Eight young Americans have recently taken up President Fidel Castro's offer of a free medical education in Cuba, much to the chagrin of American anti-Castro groups.
Castro hopes that the 8 students, all from low-income, minority families and communities where health care is in short supply, will be the vanguard of a corps of up to 500 US students taking advantage of Cuba's willingness to train doctors to treat poor Americans. The next 30 students from the US will arrive this summer.
The offer originated last year after Castro met with the US Congressional Black Caucus. Benny Thompson, a Democrat from Mississippi, complained of the high infant mortality rate and lack of doctors in his district.
Castro responded by offering to educate students from low-income American families who agreed to return to their communities after the 6 years of training. Cuba is paying all costs save for the students' airfare.
The Americans won't be alone in Cuba. More than 3400 medical students from 23 Latin American, African and Caribbean countries are already being trained at Cuba's expense. After intensive Spanish-language training, since all courses are taught in Spanish, the students spend their first 2 years at the Latin American School of Medical Sciences in Havana and then move on to 1 of Cuba's 21 other schools.

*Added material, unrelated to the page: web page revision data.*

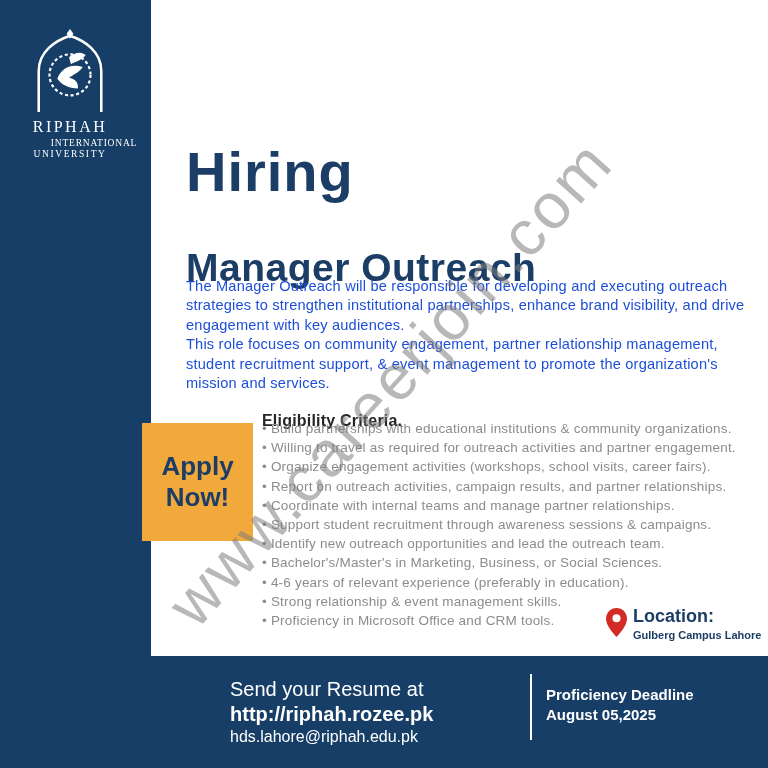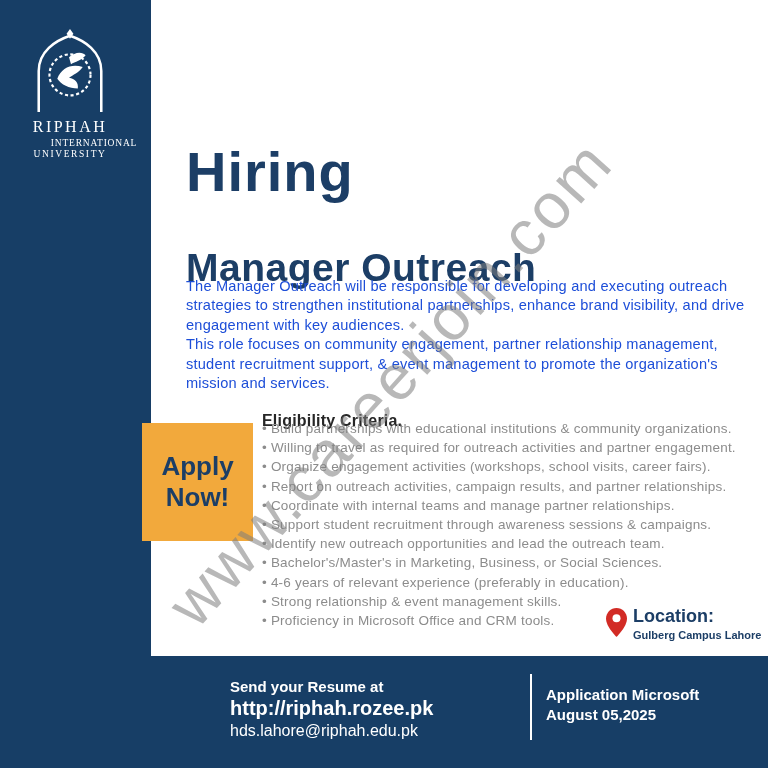--- a/index.html
+++ b/index.html
@@ -42,7 +42,7 @@
   
   .footer{position:absolute;left:0;top:656px;width:768px;height:112px;background:#173e66;color:#fff;}
   .resume-block{position:absolute;left:230px;top:22px;}
-  .resume-label{font-size:15px;font-weight:700;}
+  .resume-label{font-size:20px;font-weight:400;}
   .resume-url{font-size:20px;font-weight:800;margin-top:2px;cursor:pointer;}
   .resume-email{font-size:16px;font-weight:400;margin-top:2px;cursor:pointer;}
   .footer-divider{position:absolute;left:530px;top:18px;width:2px;height:66px;background:#ffffff;}

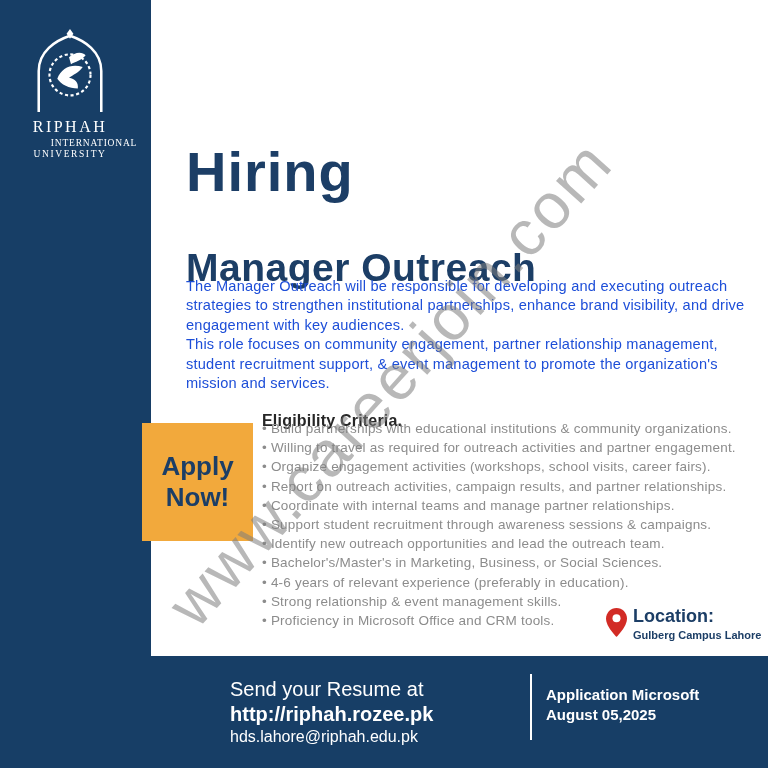--- a/index.html
+++ b/index.html
@@ -128,7 +128,7 @@
     </div>
     <div class="footer-divider"></div>
     <div class="deadline-block">
-      <div class="deadline-label">Application Microsoft</div>
+      <div class="deadline-label">Proficiency Deadline</div>
       <div class="deadline-date">August 05,2025</div>
     </div>
   </footer>

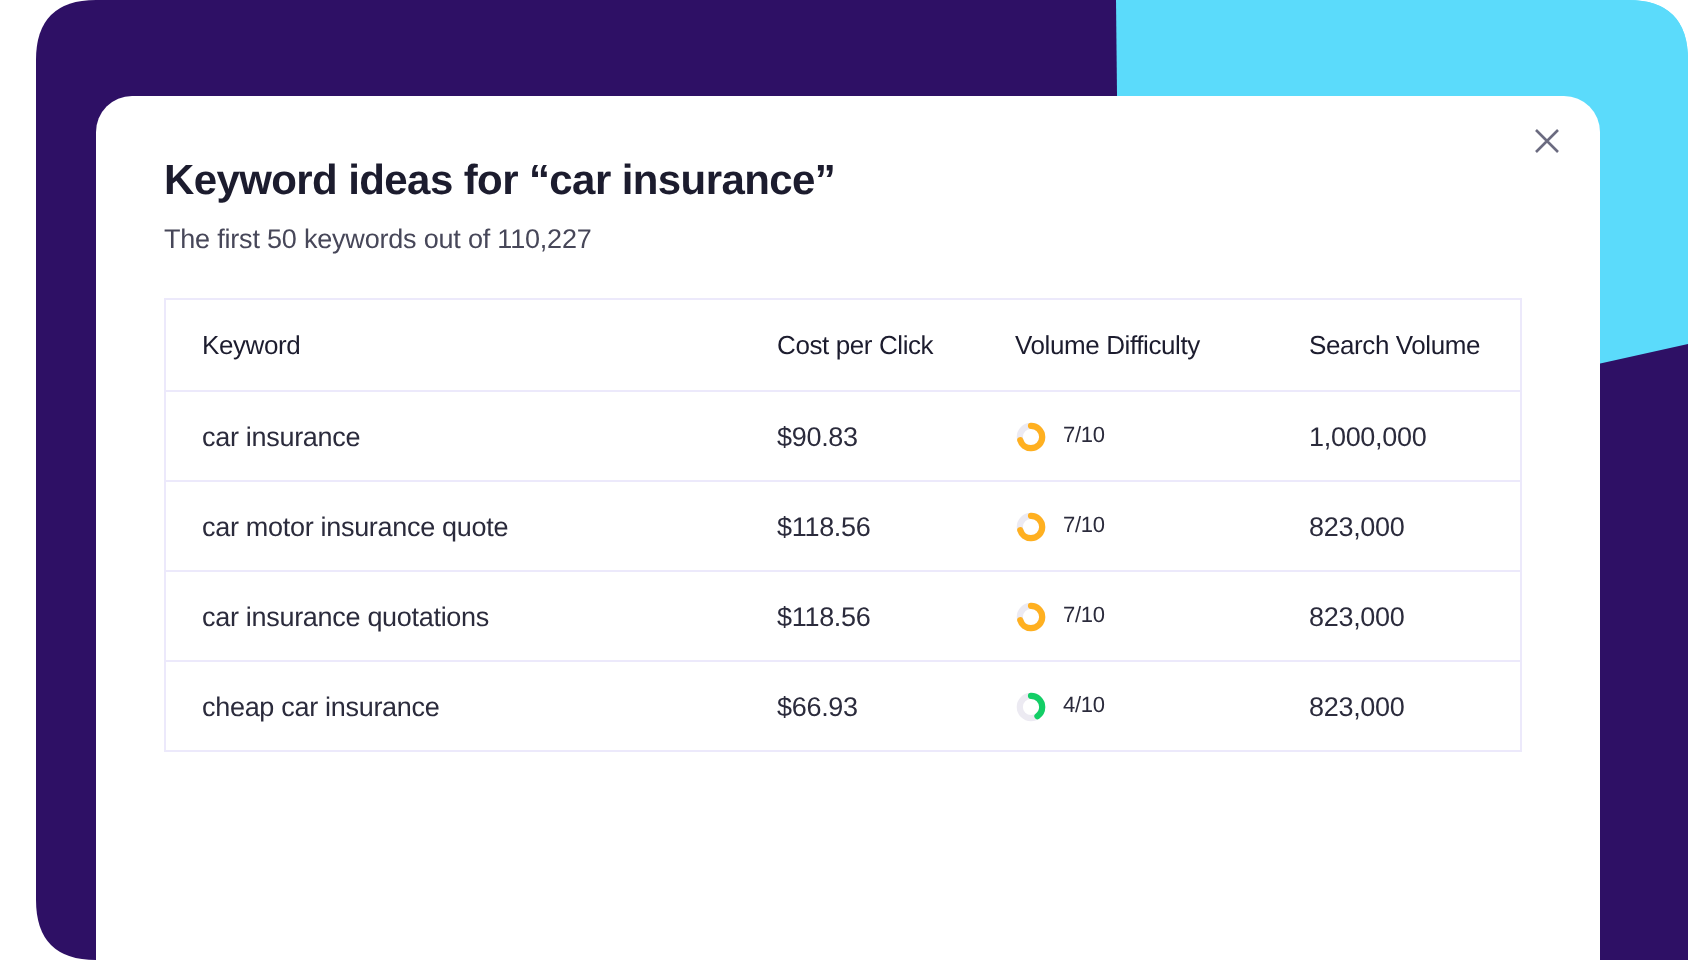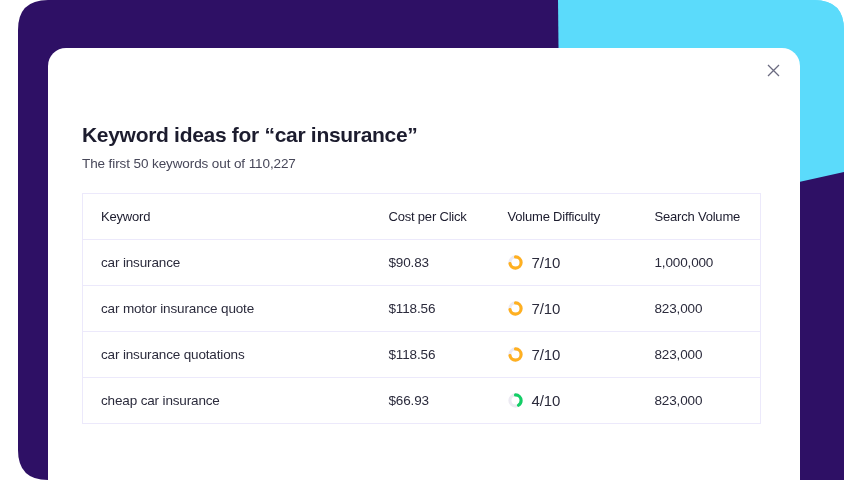--- a/index.html
+++ b/index.html
@@ -38,7 +38,7 @@
   }
   #close-btn svg { display:block; }
 
-  #card-head { padding:30px 48px 0 34px;margin-top:44px; }
+  #card-head { padding:30px 48px 0 34px; }
   #card-title {
     font-size:21px;
     font-weight:bold;

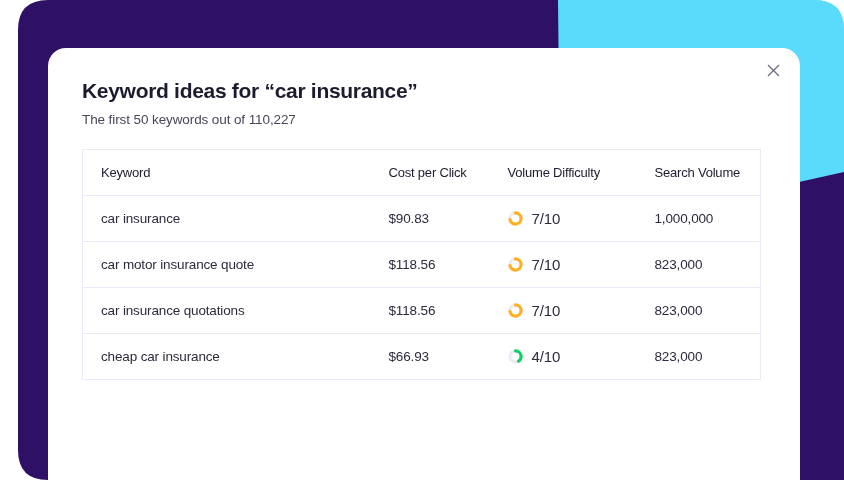--- a/index.html
+++ b/index.html
@@ -95,7 +95,7 @@
 
   .kd-cell { display:flex; align-items:center; gap:9px; }
   .kd-gauge { flex:0 0 auto; display:block; }
-  .kd-score { font-size:15px; color:#2b2b3c; }
+  .kd-score { font-size:11px; color:#2b2b3c; }
 </style>
 </head>
 <body>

Joe Garcia of the Cuban American National Foundation doubts that the students will ever be licensed to practise in the US, but a spokesperson for the Florida Board of Medicine told CMAJ that they would be considered for licensure as international medical graduates. A spokesperson for the National Federation of State Medical Boards said they would be eligible for licensure as long as they meet state medical board requirements.
Physicians are one of Cuba's prime exports. A country of 11 million people, it has 60 000 doctors — roughly the same number as Canada, which has 3 times the population. Many are assigned to developing countries. In Haiti alone, 800 Cuban MDs are doing community outreach work.
After Hurricane Mitch in 1998, more than 120 Cuban doctors were sent to Honduras, where they have since treated 1.2 million patients. In Uganda, Cuban doctors have created a highly respected AIDS-prevention program that the UN considers a model.
Dr. Anthony Kirkpatrick, a professor of anesthesiology at the University of South Florida who advocates freer relations between the US and Cuba, says he would not hesitate to work with a doctor educated there.
He says that even though Cuba is one of the poorest countries in this hemisphere, it has developed model public health and child vaccination programs and has successfully curtailed the spread of HIV that is ravaging many other Caribbean and Latin American countries.
Kirkpatrick, who has flown many medical supplies to Cuba, says American students trained there will learn how to get the best outcomes with the fewest resources — something they would not be taught at an American medical school. He says Cuba's centralized system of primary care outreach services is ideal for it and the country has “simply built a better mousetrap.”